[Try it] Give all of the records again precisely, excluding whatever pictures they contain.

[Task material]
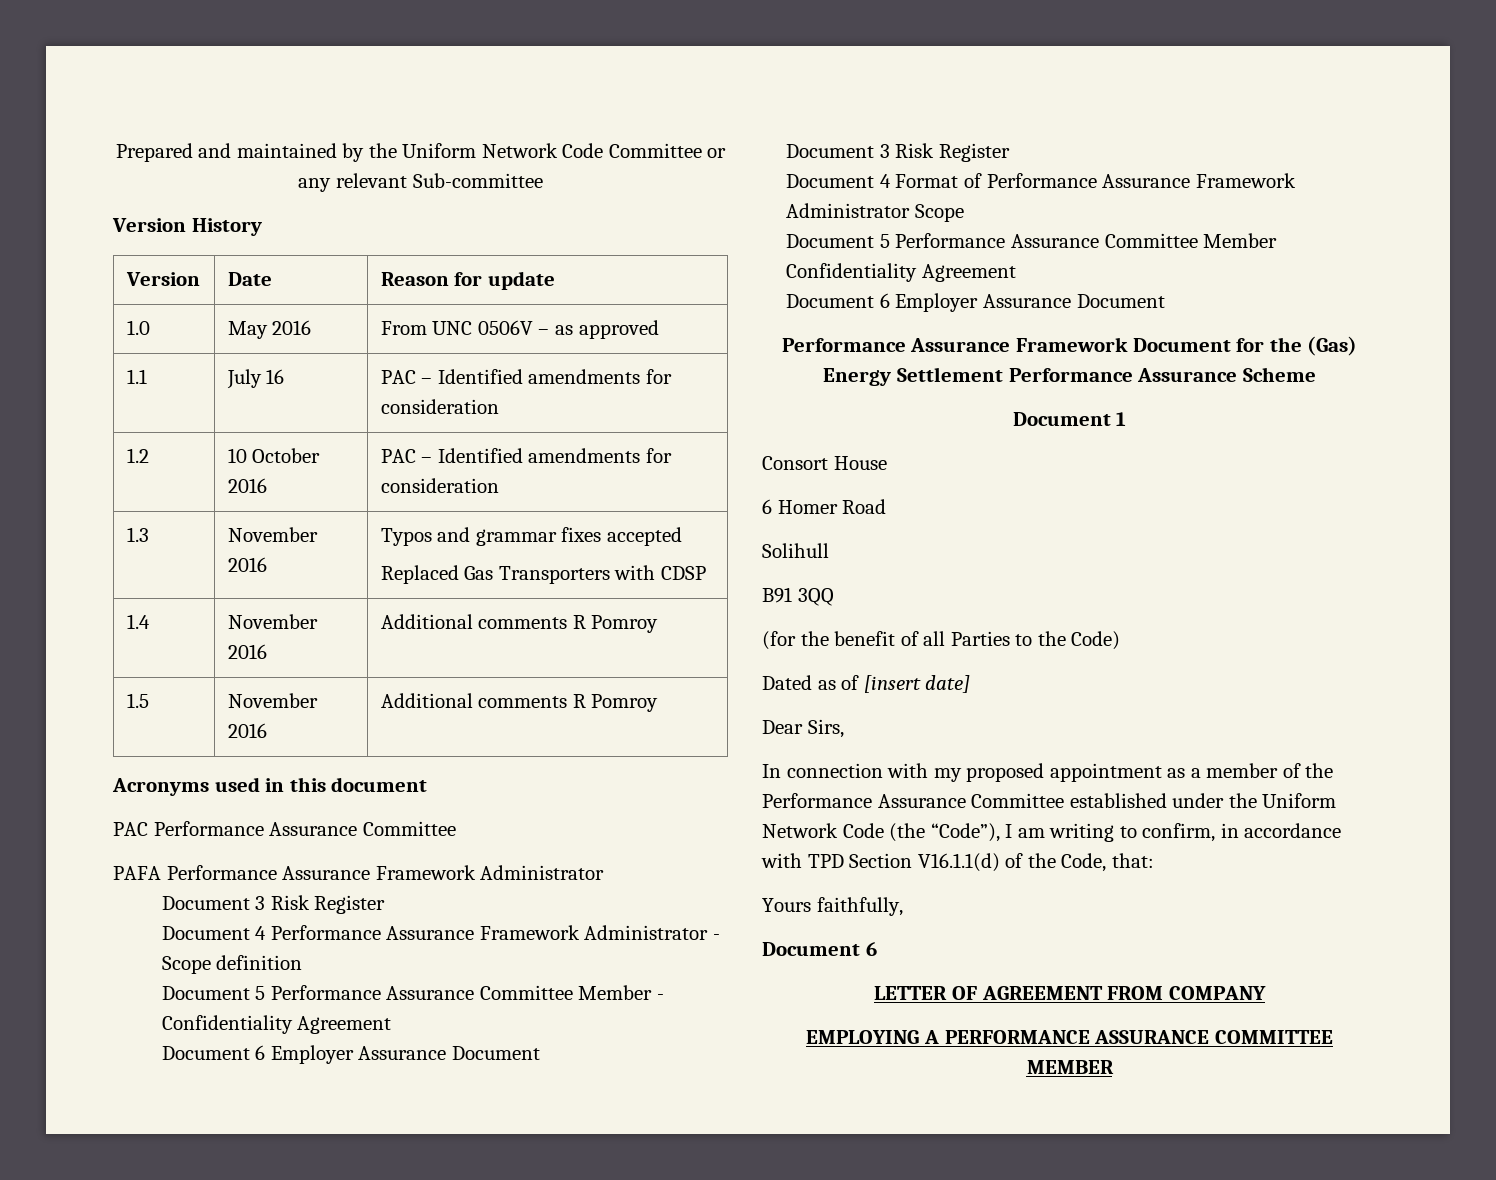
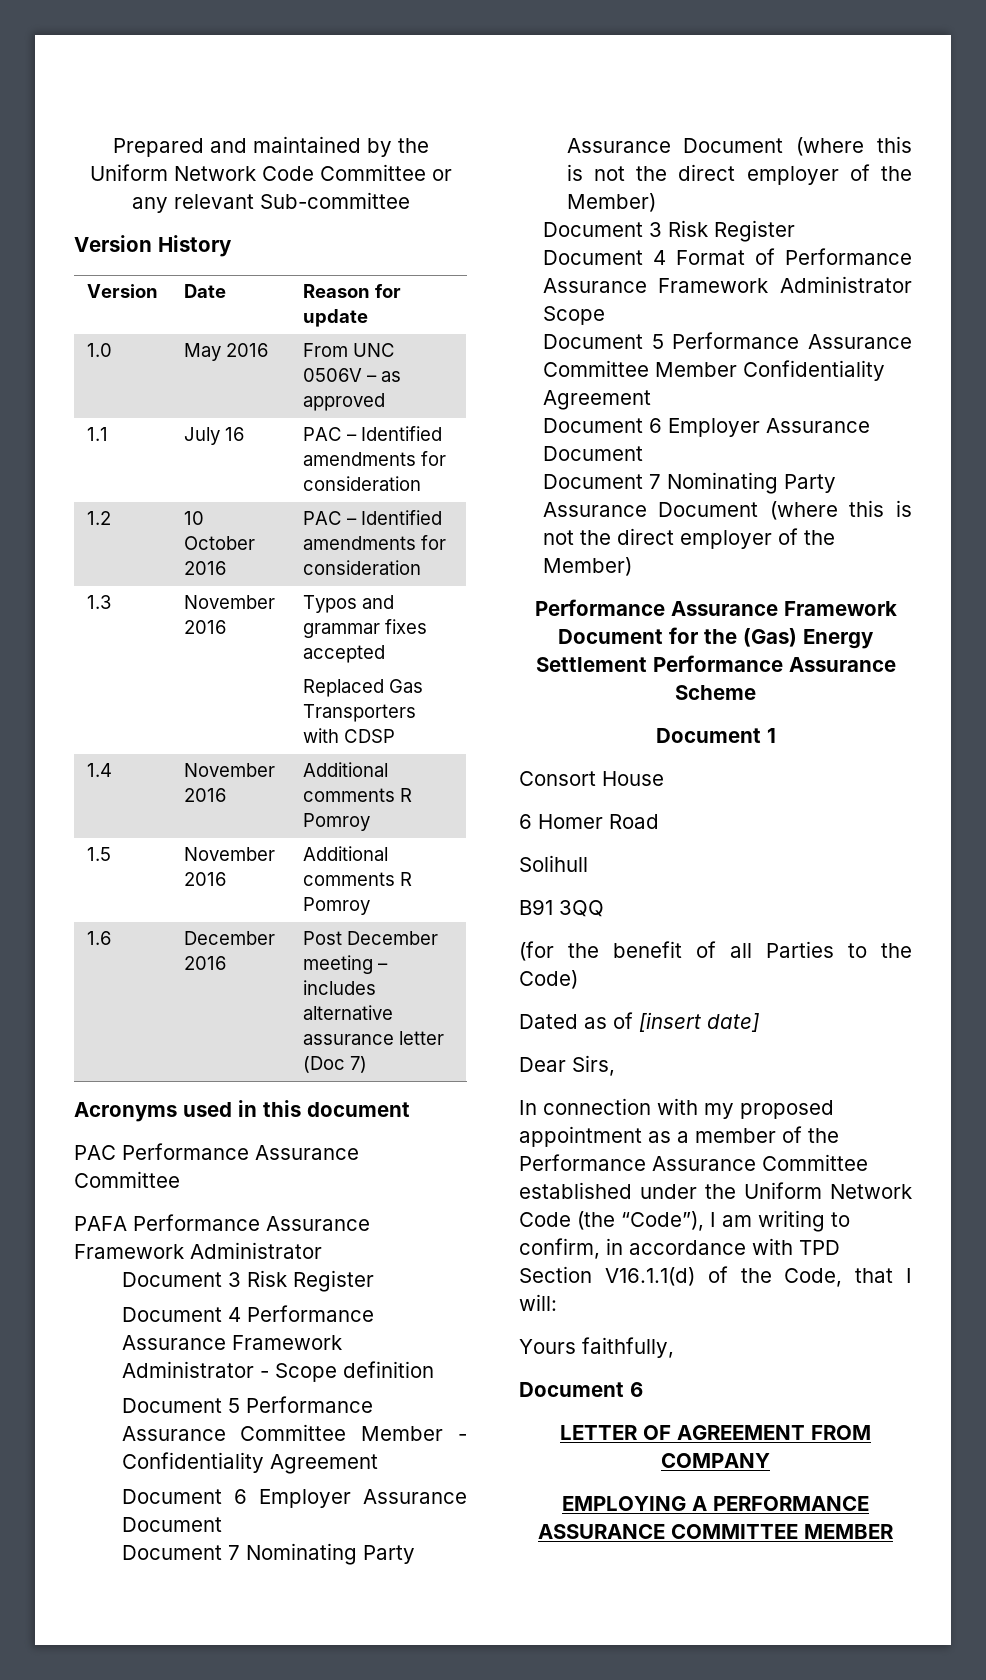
+ 1.6 | December 2016 | Post December meeting – includes alternative assurance letter (Doc 7)
  Document 5 Performance Assurance Committee Member - Confidentiality Agreement
  Document 6 Employer Assurance Document
+ Document 7 Nominating Party Assurance Document (where this is not the direct employer of the Member)
  Document 5 Performance Assurance Committee Member Confidentiality Agreement
  Document 6 Employer Assurance Document
+ Document 7 Nominating Party Assurance Document (where this is not the direct employer of the Member)
- In connection with my proposed appointment as a member of the Performance Assurance Committee established under the Uniform Network Code (the “Code”), I am writing to confirm, in accordance with TPD Section V16.1.1(d) of the Code, that:
+ In connection with my proposed appointment as a member of the Performance Assurance Committee established under the Uniform Network Code (the “Code”), I am writing to confirm, in accordance with TPD Section V16.1.1(d) of the Code, that I will:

[Response area]
+ 1.6 | December 2016 | Post December meeting – includes alternative assurance letter (Doc 7)
  Document 5 Performance Assurance Committee Member - Confidentiality Agreement
  Document 6 Employer Assurance Document
+ Document 7 Nominating Party Assurance Document (where this is not the direct employer of the Member)
  Document 5 Performance Assurance Committee Member Confidentiality Agreement
  Document 6 Employer Assurance Document
+ Document 7 Nominating Party Assurance Document (where this is not the direct employer of the Member)
- In connection with my proposed appointment as a member of the Performance Assurance Committee established under the Uniform Network Code (the “Code”), I am writing to confirm, in accordance with TPD Section V16.1.1(d) of the Code, that:
+ In connection with my proposed appointment as a member of the Performance Assurance Committee established under the Uniform Network Code (the “Code”), I am writing to confirm, in accordance with TPD Section V16.1.1(d) of the Code, that I will:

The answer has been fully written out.